*Required action*
Where an entry contains a picture, omit the picture and repeat the rest exactly.

--- Data ---

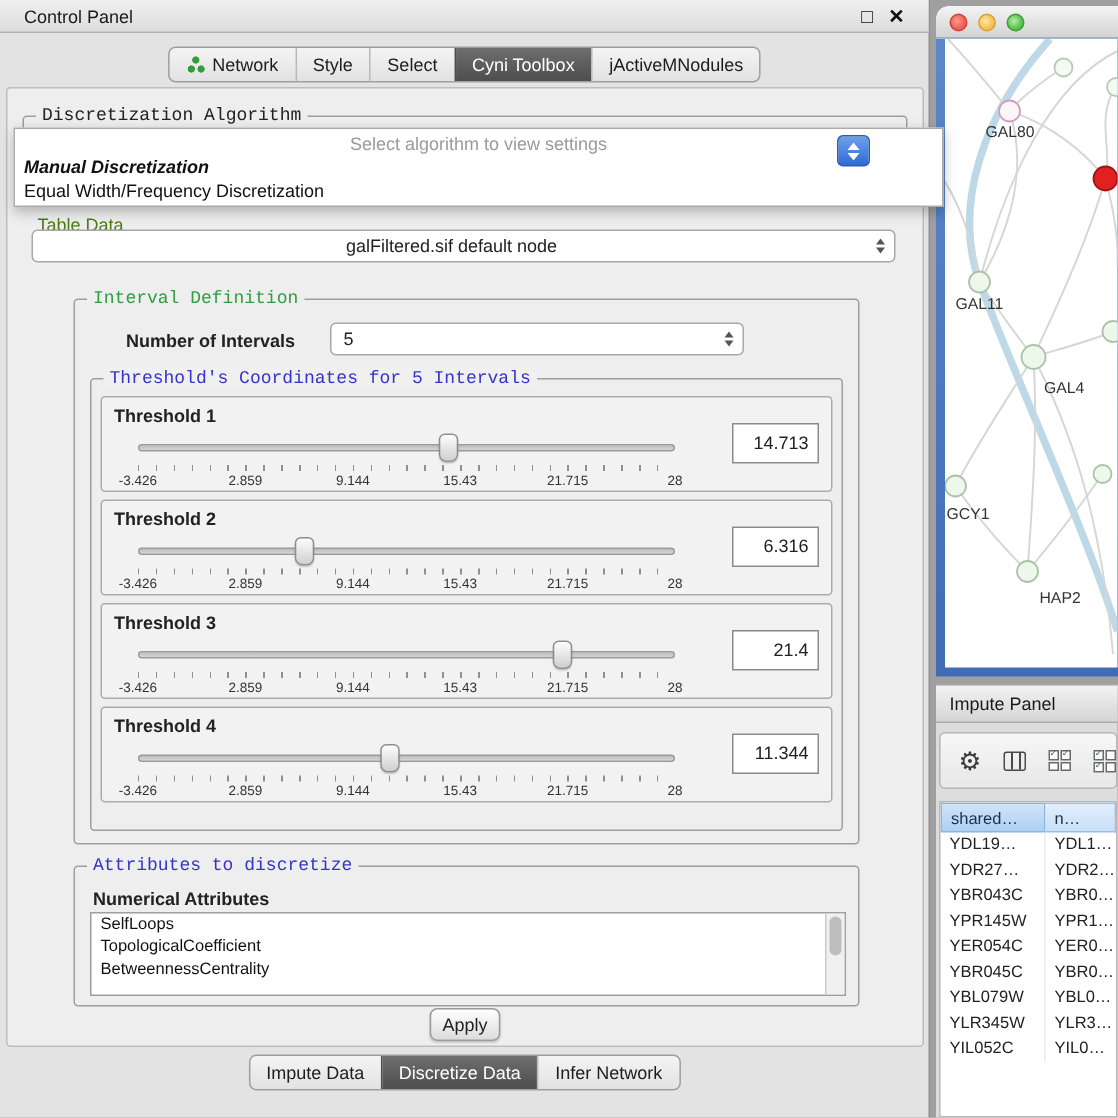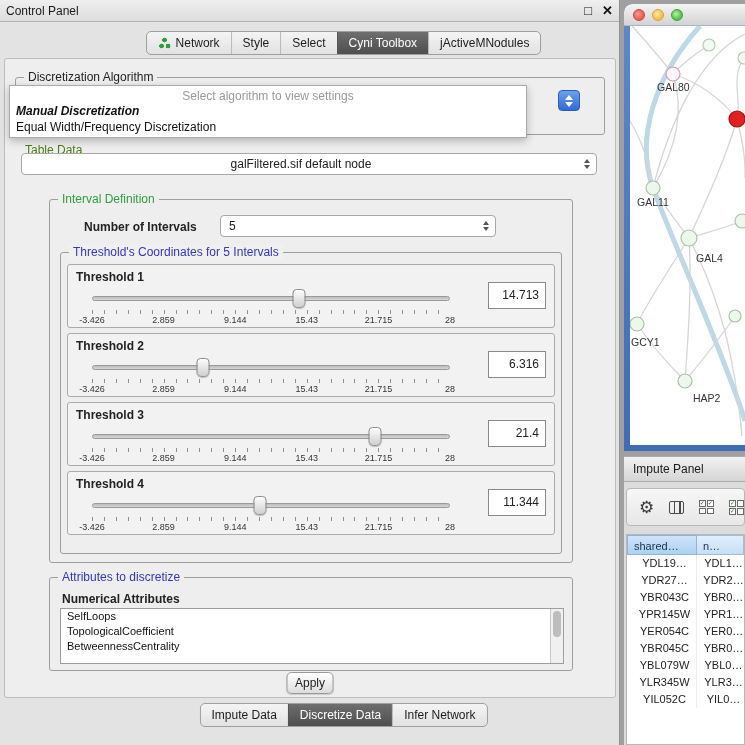--- a/index.html
+++ b/index.html
@@ -9,7 +9,7 @@
   
   #control-panel { position:absolute; left:0; top:0; width:620px; height:745px;
     background:#e3e3e3; border-right:1px solid #8f8f8f; }
-  #cp-titlebar { height:22px; display:flex; align-items:center; padding:0 6px;
+  #cp-titlebar { height:22px; display:flex; align-items:center; padding:0 16px;
     background:linear-gradient(#efefef,#dddddd); border-bottom:1px solid #b3b3b3; }
   #cp-title { font-size:12px; color:#1a1a1a; }
   #cp-titlebar .spacer { flex:1; }

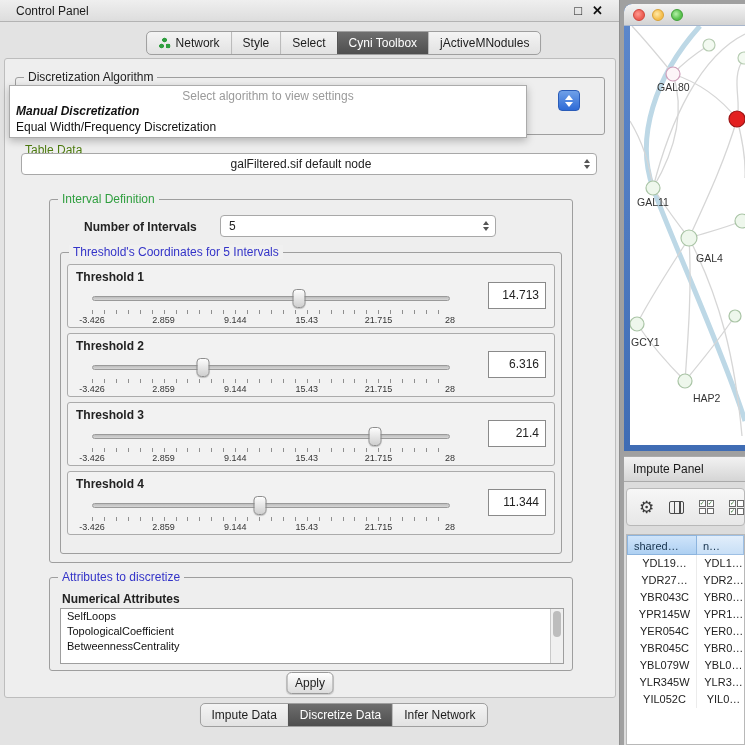--- a/index.html
+++ b/index.html
@@ -17,7 +17,7 @@
 
   
   .segmented { display:flex; align-items:stretch; border:1px solid #9f9f9f; border-radius:5px;
-    background:linear-gradient(#f4f4f4,#e2e2e2); overflow:hidden; width:max-content;margin-left:34px; }
+    background:linear-gradient(#f4f4f4,#e2e2e2); overflow:hidden; width:max-content; }
   .seg { display:flex; align-items:center; gap:5px; padding:4px 11px; font-size:12px;
     border-left:1px solid #b9b9b9; color:#1c1c1c; white-space:nowrap; }
   .seg:first-child { border-left:none; }

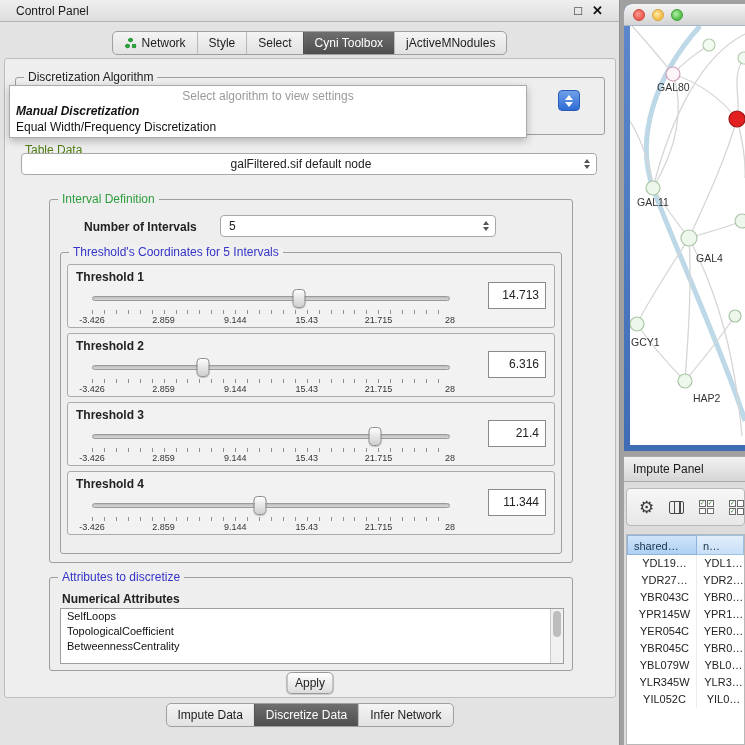--- a/index.html
+++ b/index.html
@@ -36,7 +36,7 @@
 
   .groupbox { position:absolute; border:1px solid #9e9e9e; border-radius:3px; }
   .group-label { position:absolute; top:-8px; left:8px; background:#eeeeee; padding:0 4px;
-    font-size:12px; white-space:nowrap; }
+    font-size:12px; white-space:nowrap;font-family:Liberation Mono, monospace; }
   .gl-green { color:#2f9e3f; }
   .gl-blue { color:#3434c8; }
   .gl-dark { color:#222; }

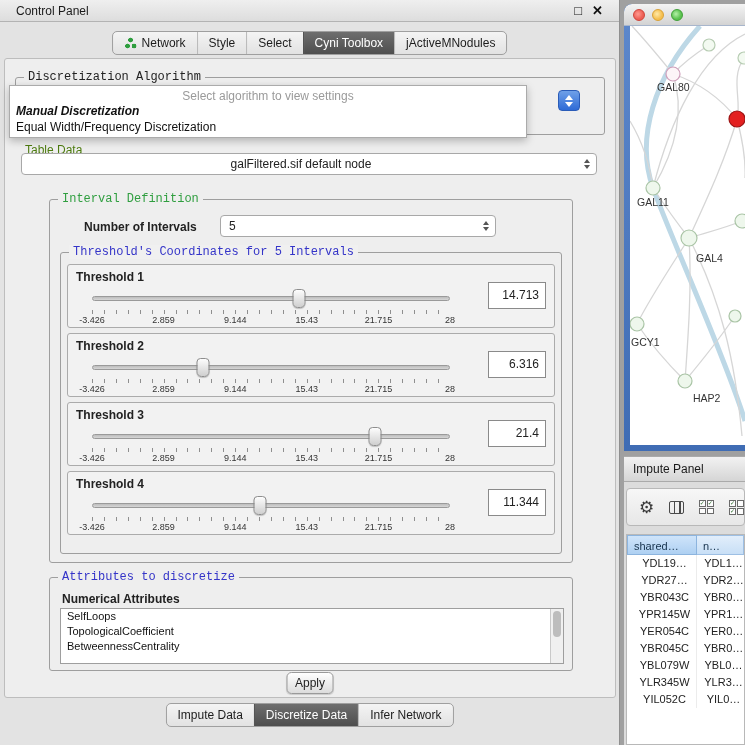--- a/index.html
+++ b/index.html
@@ -43,7 +43,7 @@
 
   
   #algo-group { left:10px; top:18px; width:590px; height:58px; }
-  #algo-popup { position:absolute; left:4px; top:26px; width:518px; height:53px; z-index:40;
+  #algo-popup { position:absolute; left:4px; top:26px; width:620px; height:53px; z-index:40;
     background:#ffffff; border:1px solid #ababab; box-shadow:0 3px 8px rgba(0,0,0,.25); }
   .popup-placeholder { text-align:center; color:#9a9a9a; font-size:12px; padding-top:3px; height:17px; }
   .popup-item { font-size:12px; padding:1px 6px; height:16px; color:#111; }

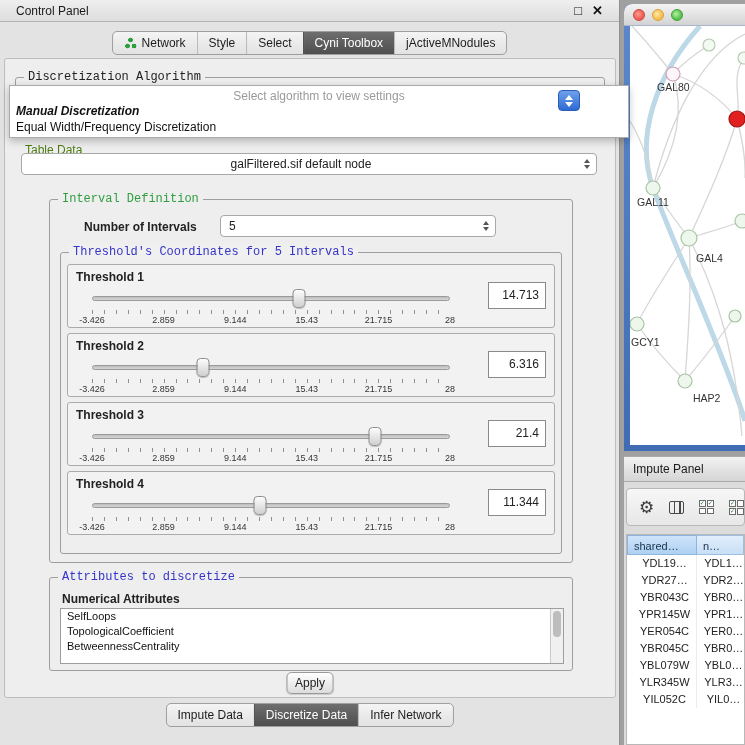--- a/index.html
+++ b/index.html
@@ -142,7 +142,7 @@
     font-size:11px; line-height:20px; padding-left:6px; color:#16324c; }
   .th2 { flex:1; background:linear-gradient(#e2eefb,#c8dff6); border:1px solid #9dbfe4;
     border-left:none; font-size:11px; line-height:20px; padding-left:6px; color:#16324c; }
-  .trow { display:flex; height:17px; font-size:11px; line-height:17px;text-align:center; }
+  .trow { display:flex; height:17px; font-size:11px; line-height:17px; }
   .trow span:first-child { width:70px; padding-left:6px; border-right:1px solid #ececec; }
   .trow span:last-child { flex:1; padding-left:6px; }
 </style>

---

*Finished exercise*
--- a/index.html
+++ b/index.html
@@ -9,7 +9,7 @@
   
   #control-panel { position:absolute; left:0; top:0; width:620px; height:745px;
     background:#e3e3e3; border-right:1px solid #8f8f8f; }
-  #cp-titlebar { height:22px; display:flex; align-items:center; padding:0 6px;
+  #cp-titlebar { height:22px; display:flex; align-items:center; padding:0 16px;
     background:linear-gradient(#efefef,#dddddd); border-bottom:1px solid #b3b3b3; }
   #cp-title { font-size:12px; color:#1a1a1a; }
   #cp-titlebar .spacer { flex:1; }

--- a/index.html
+++ b/index.html
@@ -17,7 +17,7 @@
 
   
   .segmented { display:flex; align-items:stretch; border:1px solid #9f9f9f; border-radius:5px;
-    background:linear-gradient(#f4f4f4,#e2e2e2); overflow:hidden; width:max-content;margin-left:34px; }
+    background:linear-gradient(#f4f4f4,#e2e2e2); overflow:hidden; width:max-content; }
   .seg { display:flex; align-items:center; gap:5px; padding:4px 11px; font-size:12px;
     border-left:1px solid #b9b9b9; color:#1c1c1c; white-space:nowrap; }
   .seg:first-child { border-left:none; }

--- a/index.html
+++ b/index.html
@@ -36,7 +36,7 @@
 
   .groupbox { position:absolute; border:1px solid #9e9e9e; border-radius:3px; }
   .group-label { position:absolute; top:-8px; left:8px; background:#eeeeee; padding:0 4px;
-    font-size:12px; white-space:nowrap; }
+    font-size:12px; white-space:nowrap;font-family:Liberation Mono, monospace; }
   .gl-green { color:#2f9e3f; }
   .gl-blue { color:#3434c8; }
   .gl-dark { color:#222; }

--- a/index.html
+++ b/index.html
@@ -43,7 +43,7 @@
 
   
   #algo-group { left:10px; top:18px; width:590px; height:58px; }
-  #algo-popup { position:absolute; left:4px; top:26px; width:518px; height:53px; z-index:40;
+  #algo-popup { position:absolute; left:4px; top:26px; width:620px; height:53px; z-index:40;
     background:#ffffff; border:1px solid #ababab; box-shadow:0 3px 8px rgba(0,0,0,.25); }
   .popup-placeholder { text-align:center; color:#9a9a9a; font-size:12px; padding-top:3px; height:17px; }
   .popup-item { font-size:12px; padding:1px 6px; height:16px; color:#111; }

--- a/index.html
+++ b/index.html
@@ -142,7 +142,7 @@
     font-size:11px; line-height:20px; padding-left:6px; color:#16324c; }
   .th2 { flex:1; background:linear-gradient(#e2eefb,#c8dff6); border:1px solid #9dbfe4;
     border-left:none; font-size:11px; line-height:20px; padding-left:6px; color:#16324c; }
-  .trow { display:flex; height:17px; font-size:11px; line-height:17px;text-align:center; }
+  .trow { display:flex; height:17px; font-size:11px; line-height:17px; }
   .trow span:first-child { width:70px; padding-left:6px; border-right:1px solid #ececec; }
   .trow span:last-child { flex:1; padding-left:6px; }
 </style>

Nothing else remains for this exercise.